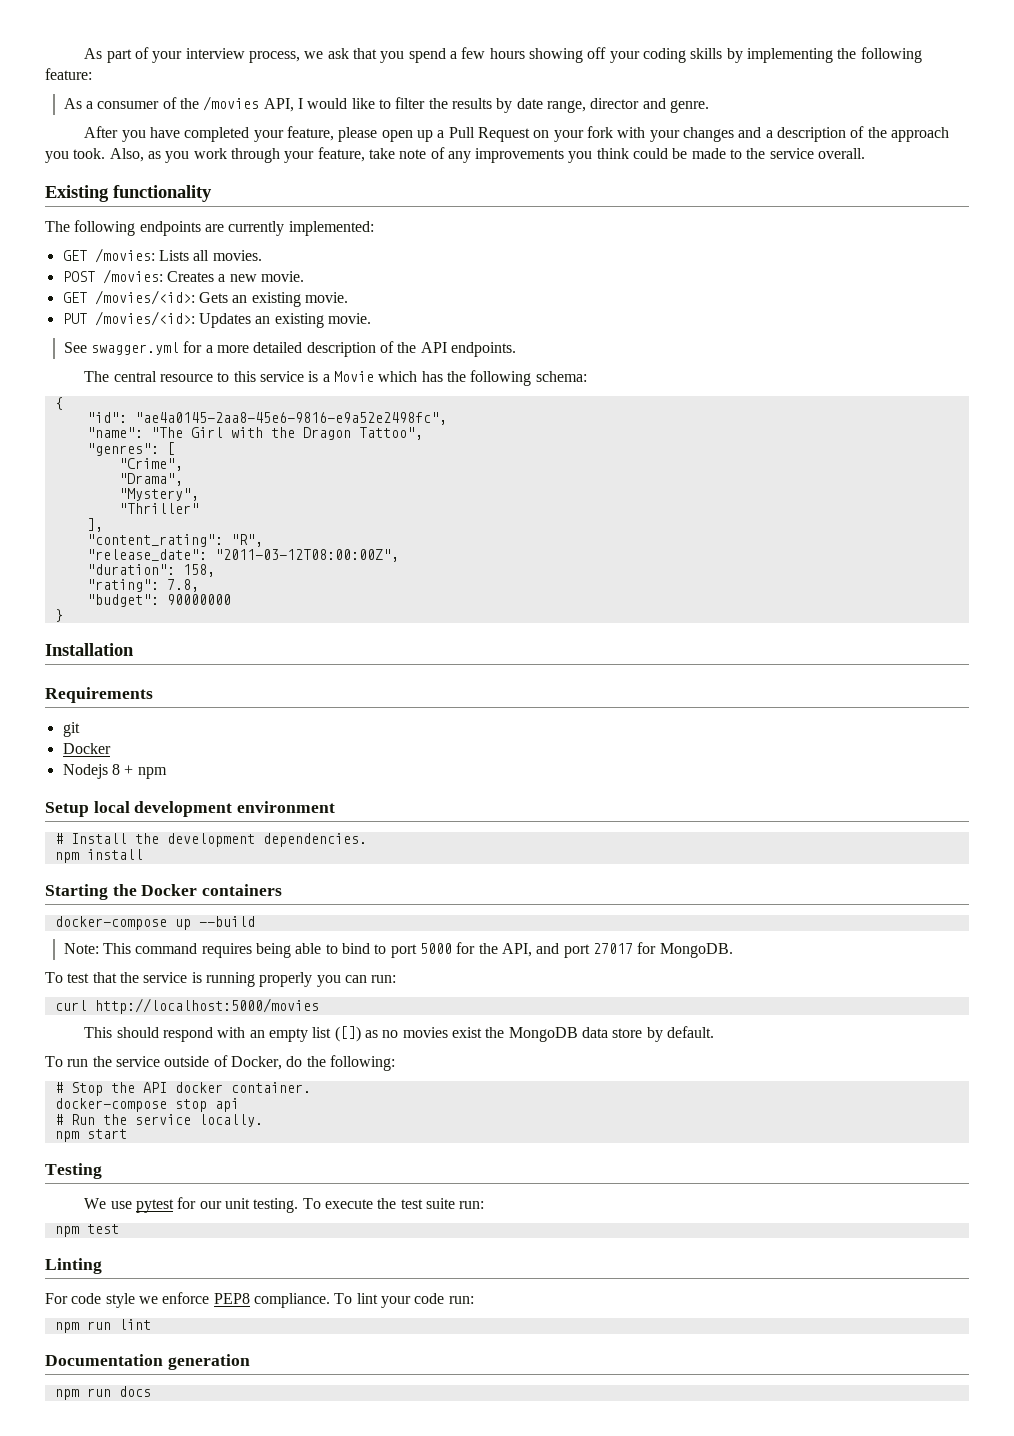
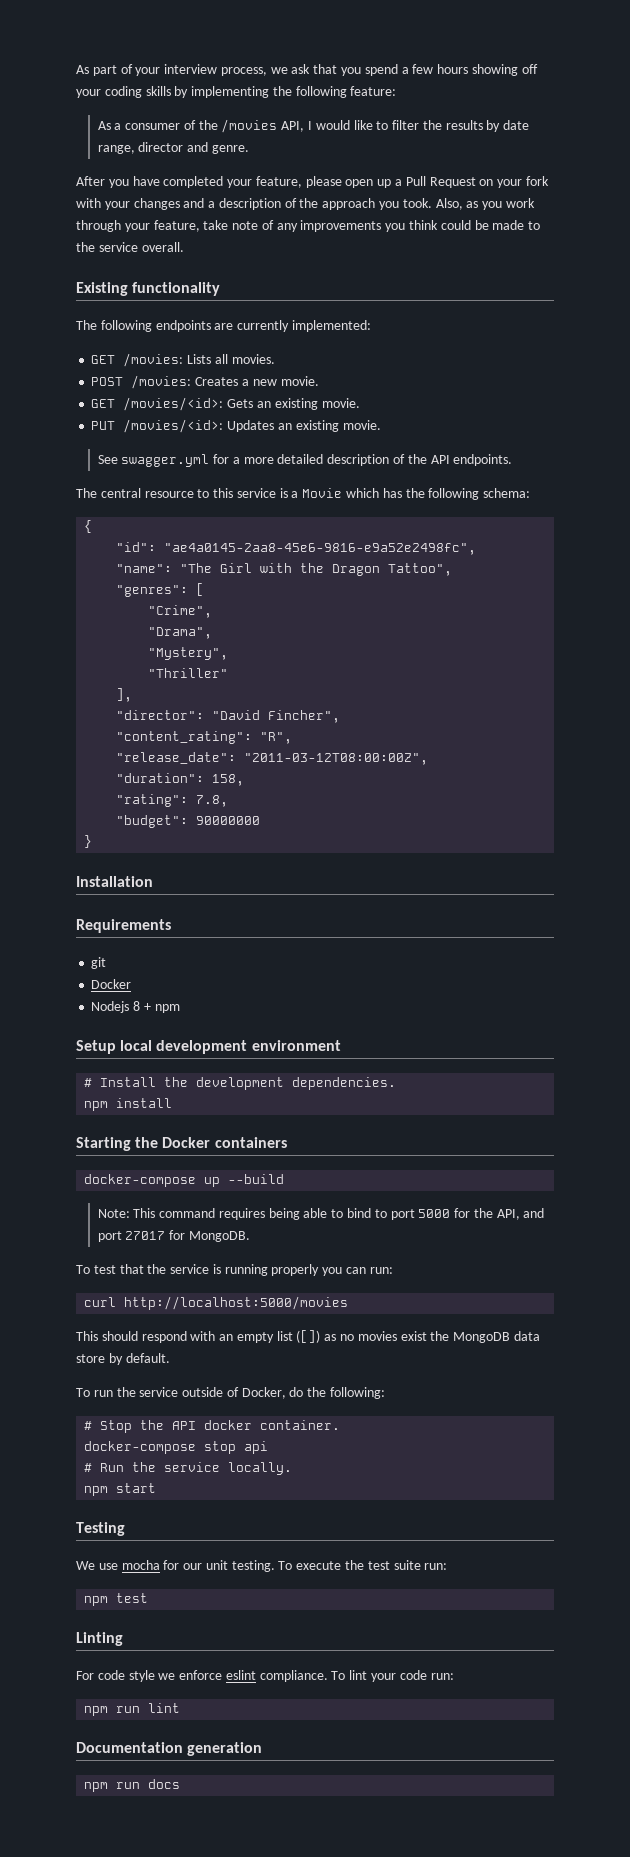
+ "director": "David Fincher",
- We use pytest for our unit testing.
+ We use mocha for our unit testing.
- For code style we enforce PEP8 compliance.
+ For code style we enforce eslint compliance.

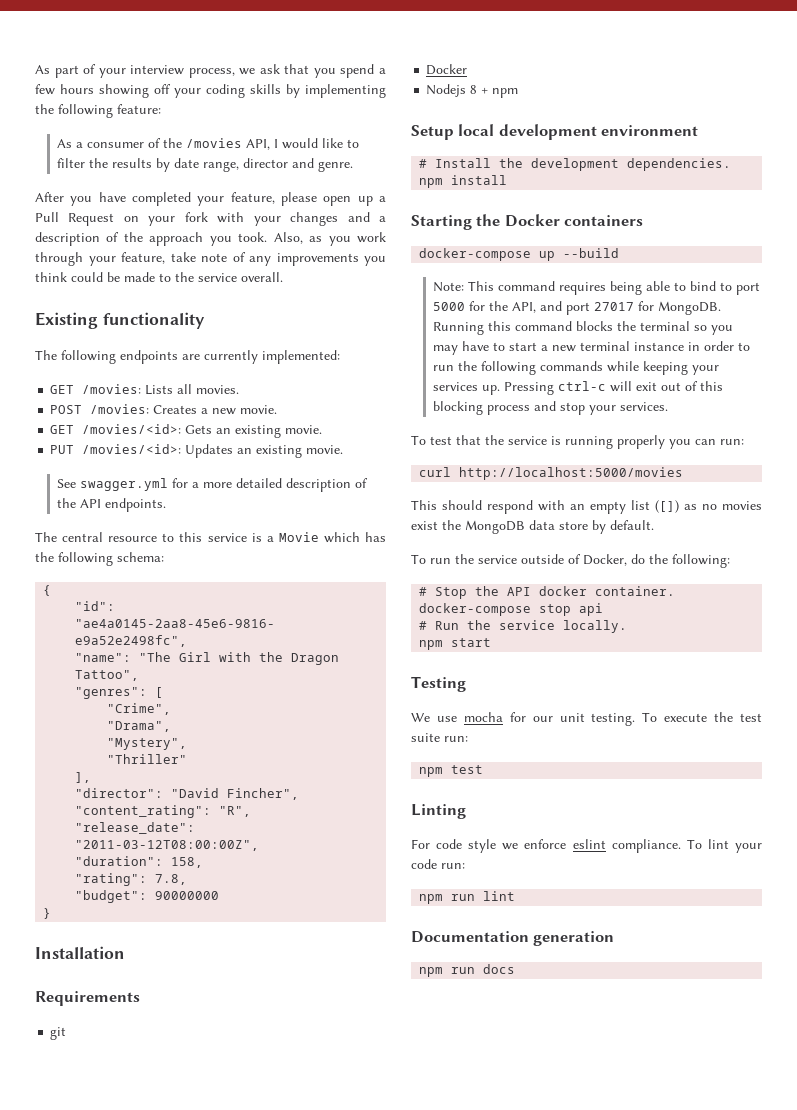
+ Running this command blocks the terminal so you may have to start a new terminal instance in order to run the following commands while keeping your services up. Pressing ctrl-c will exit out of this blocking process and stop your services.

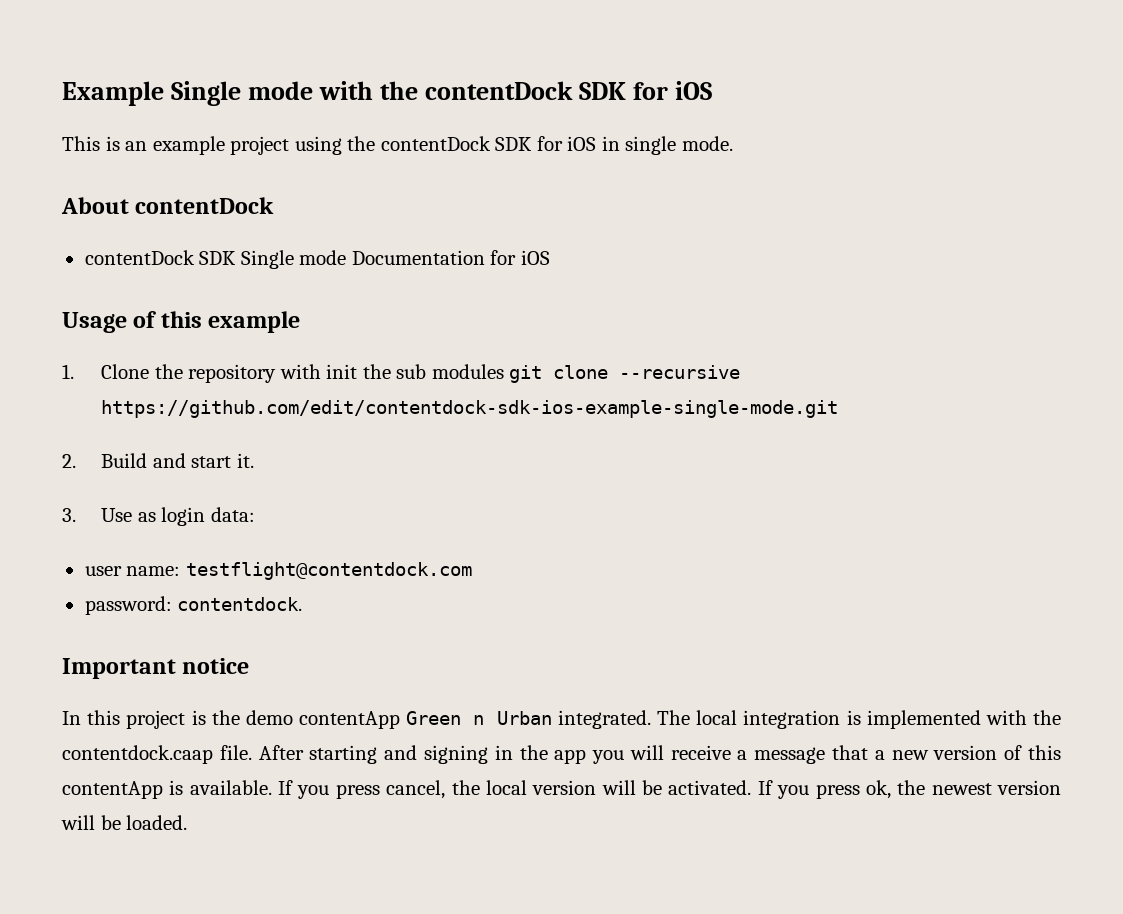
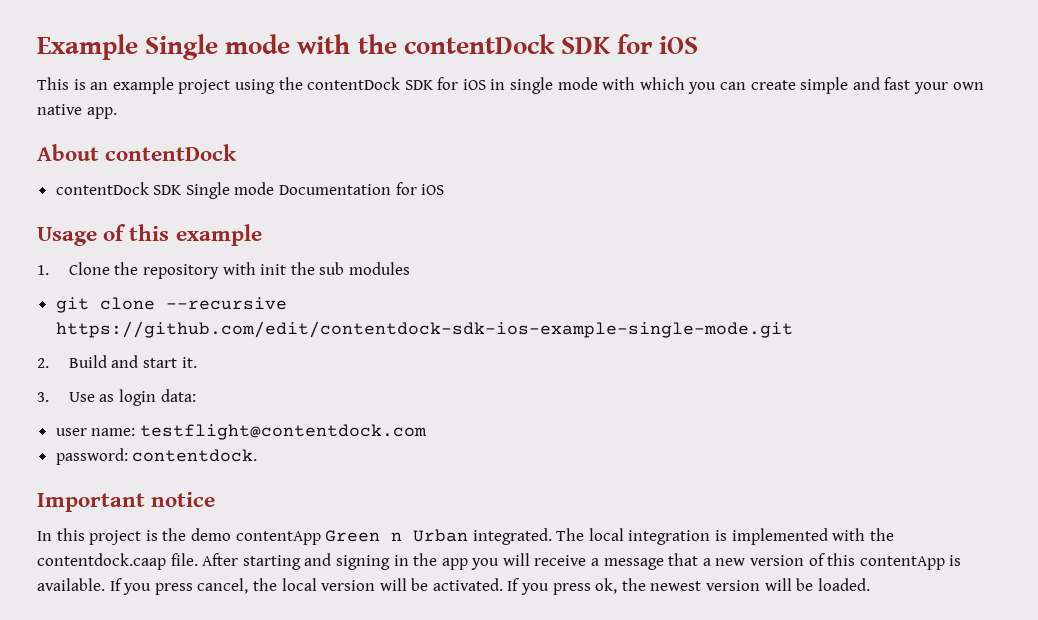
- This is an example project using the contentDock SDK for iOS in single mode.
+ This is an example project using the contentDock SDK for iOS in single mode with which you can create simple and fast your own native app.
- 1. Clone the repository with init the sub modules git clone --recursive https://github.com/edit/contentdock-sdk-ios-example-single-mode.git
+ 1. Clone the repository with init the sub modules
+ git clone --recursive https://github.com/edit/contentdock-sdk-ios-example-single-mode.git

***

§ Your task: These entries are to be printed again word for word, except for the pictures.

§ Answer to this problem:
+ "director": "David Fincher",
- We use pytest for our unit testing.
+ We use mocha for our unit testing.
- For code style we enforce PEP8 compliance.
+ For code style we enforce eslint compliance.

+ Running this command blocks the terminal so you may have to start a new terminal instance in order to run the following commands while keeping your services up. Pressing ctrl-c will exit out of this blocking process and stop your services.

- This is an example project using the contentDock SDK for iOS in single mode.
+ This is an example project using the contentDock SDK for iOS in single mode with which you can create simple and fast your own native app.
- 1. Clone the repository with init the sub modules git clone --recursive https://github.com/edit/contentdock-sdk-ios-example-single-mode.git
+ 1. Clone the repository with init the sub modules
+ git clone --recursive https://github.com/edit/contentdock-sdk-ios-example-single-mode.git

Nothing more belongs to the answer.